Nie. Wszystko zależy od struktury tkanki kostnej. Mężczyźni na ogół są ciężsi, mają większą masę i w związku z tym ich kości też są większe i mocniejsze. Statystycznie na osteoporozę choruje mniej mężczyzn niż kobiet, ale wynika to z faktu, że mężczyźni żyją krócej. Jednak gdy już rozwinie się u nich choroba, to jej przebieg jest cięższy niż u kobiet, a powikłania – poważniejsze.

Jak można zapobiegać tej chorobie?

Kluczowa sprawa to dobre geny odziedziczone po rodzicach. Inna kwestia to odpowiednia intensyfikacja potencjału człowieka. Nawet jeżeli ma dobre geny, a nie rusza się, niezdrowo się odżywia, nie wyindukuje optymalnej masy kostnej, a co za tym idzie – będzie bardziej podatny na złamania.

Jakie są metody leczenia osteoporozy?

Podstawa to zdrowy tryb życia, który jest jednocześnie elementem terapii i profilaktyki. Osteoporoza jest skutkiem unieruchomienia – jeżeli ktoś jest np. unieruchomiony po złamaniu, to „gubi” kości. Kość musi mieć sygnał, że jest potrzebna. Występuje tu sprzężenie zwrotne – kość odpowiednio się remodeluje, odbudowuje i ewentualny ubytek jest mniejszy. Następnym elementem jest odpowiednia dieta bogata w dwa zasadnicze składniki – wapń i witaminę D, która ułatwia jego transport. Poza tym jej metabolity są syntetyzowane w kościach, co zabezpiecza odpowiednią mineralizację tkanki kostnej. Ważna jest też odpowiednia podaż białkowa i kaloryczna. Oczywiście w wielu przypadkach niezbędna jest pomoc farmakologiczna. W przypadku, gdy nie ma podaży witaminy D przez syntezę skórną, trzeba ją podawać w tabletkach czy kapsułkach.

Co proponuje farmakologia?

Na rynku jest obecnie sporo bardzo dobrych leków. Możliwa jest coraz wnikliwsza analiza kondycji kości, w związku z czym coraz precyzyjniej można dopasowywać preparaty w zależności od pożądanych u pacjentów efektów. W tej dziedzinie nastąpił istotny postęp. Dysponujemy dużo szerszą gamą leków niż kiedyś. Są takie, które blokują ubytek tkanki kostnej i powodują jej odbudowę.

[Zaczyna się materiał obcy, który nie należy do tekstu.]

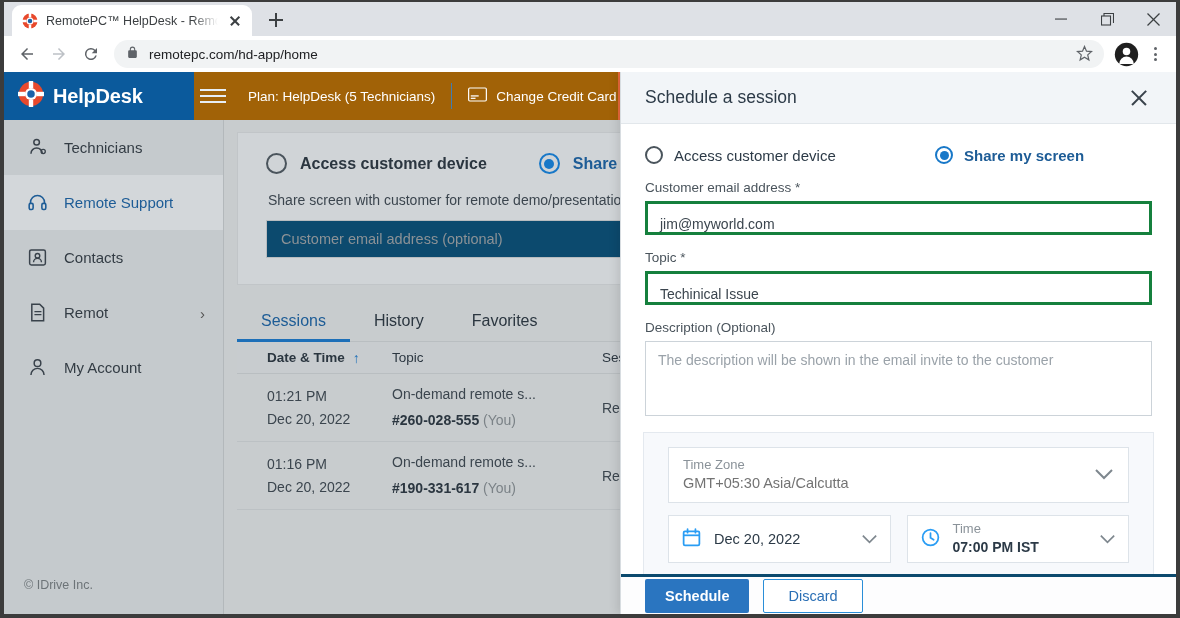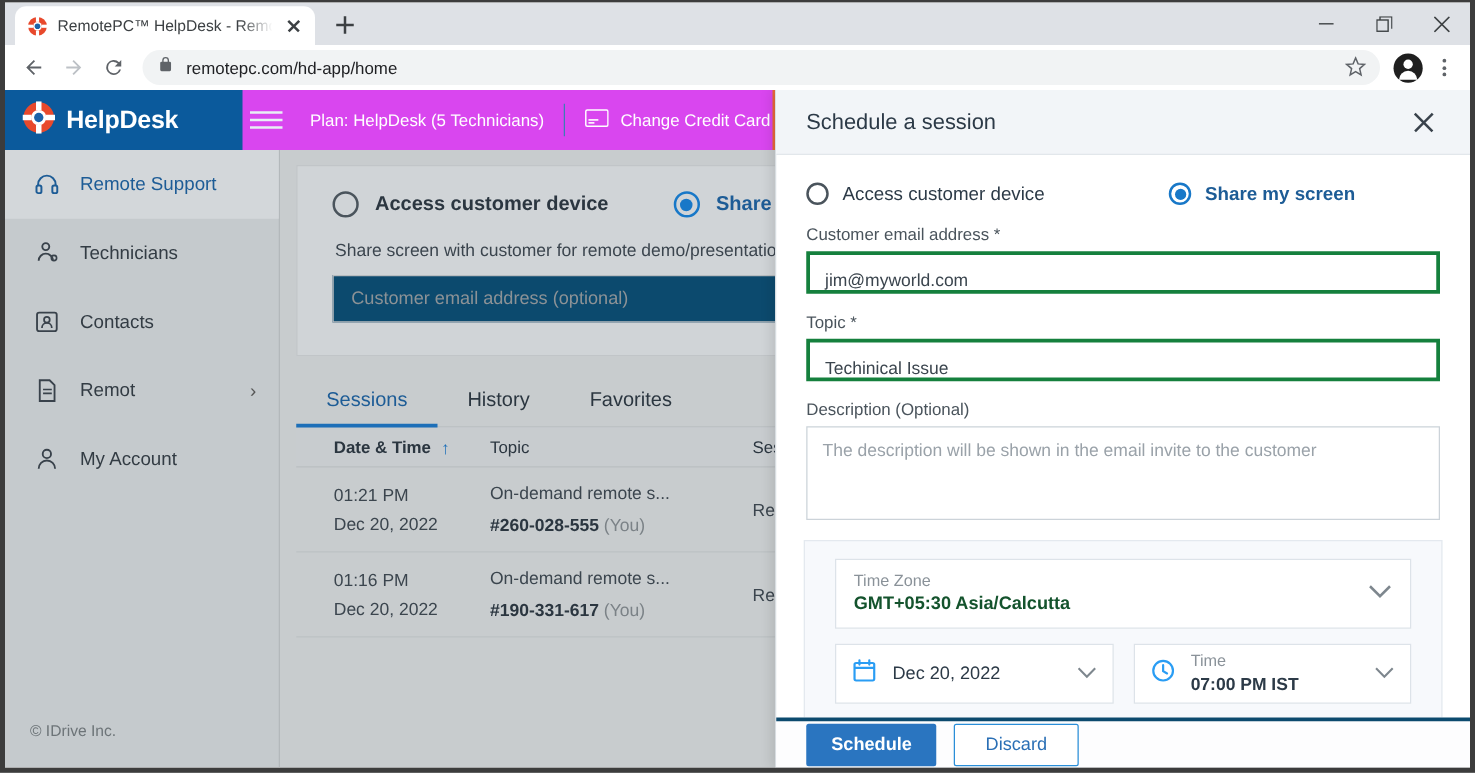"HelpDesk" .app-header { background: #d946ef -> #a16207 }
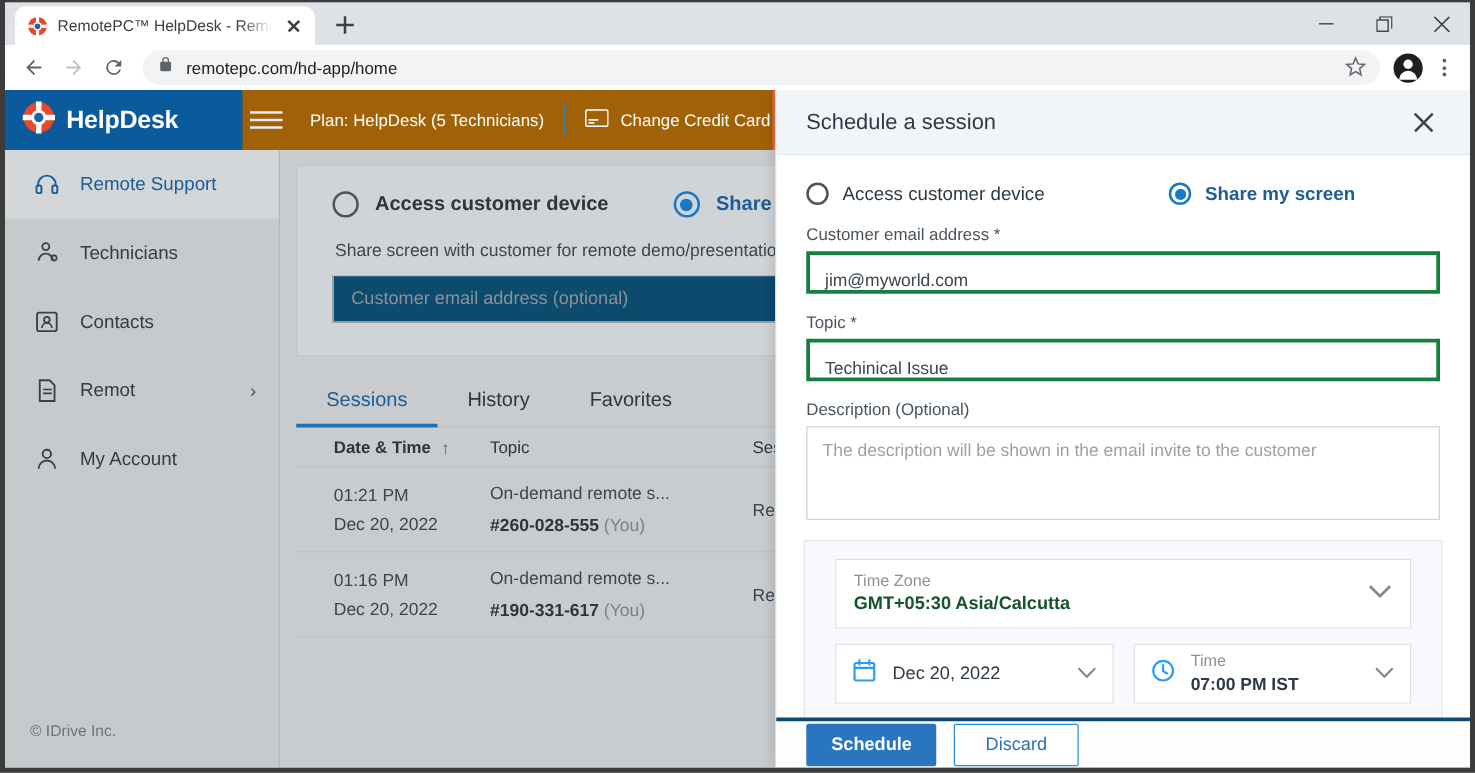"Remote Support" div.side-item { order: before "Technicians" -> after "Technicians" }
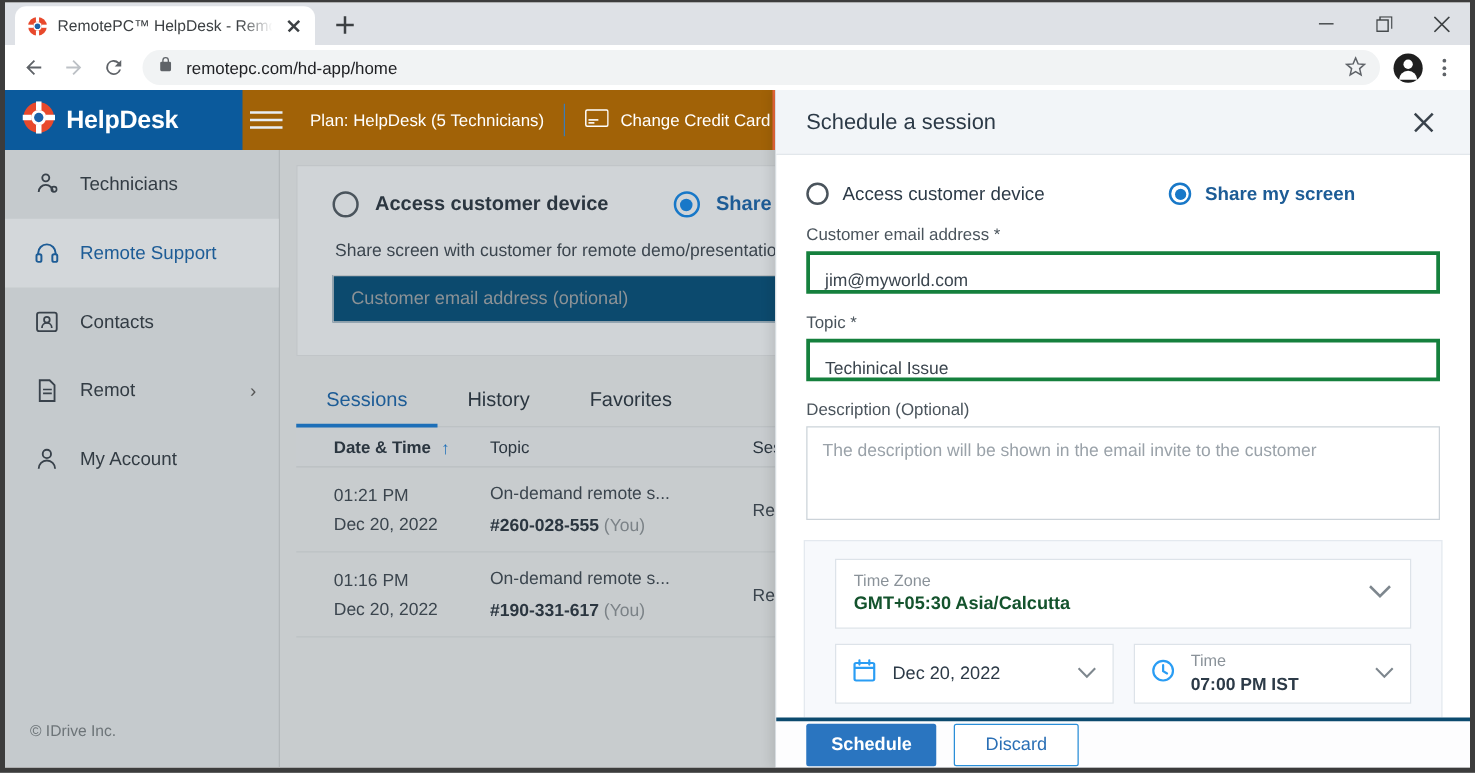"GMT+05:30 Asia/Calcutta" .tz-value { color: #14532d -> #737373; font-weight: bold -> normal }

W Polsce w zasadzie dostępne są wszystkie leki stosowane w terapii osteoporozy, ale to znaczy tylko tyle, że znajdują się one w aptekach. Pacjenci mają do nich słaby dostęp, gdyż są drogie i nierefundowane. Lekiem refundowanym jest alendronian (bisfosfonian), który zażywa się raz w tygodniu. Z nowych bardzo dobrych leków należy wymienić np. ranelinian strontu o podwójnym mechanizmie działania, który blokuje resorpcję kostną i stymuluje kościotworzenie. Bardzo ciekawym lekiem jest również np. denosumab, który w 2012 r. znalazł się wreszcie na liście refundacyjnej. Jest ukierunkowany na metabolizm tkanki kostnej, nie dopuszcza do powstawania komórek resorbujących ją i w tym zakresie działa bardzo efektywnie.

Ciągle pojawiają się nowe leki, które przechodzą badania kliniczne, a gdy zostanie udowodnione i udokumentowane, że mają działanie przeciwzłamaniowe, są rejestrowane i wprowadzane na rynek. Miejmy nadzieję, że refundacja w Polsce będzie bardziej sprzyjała szerszemu stosowaniu innowacyjnych preparatów.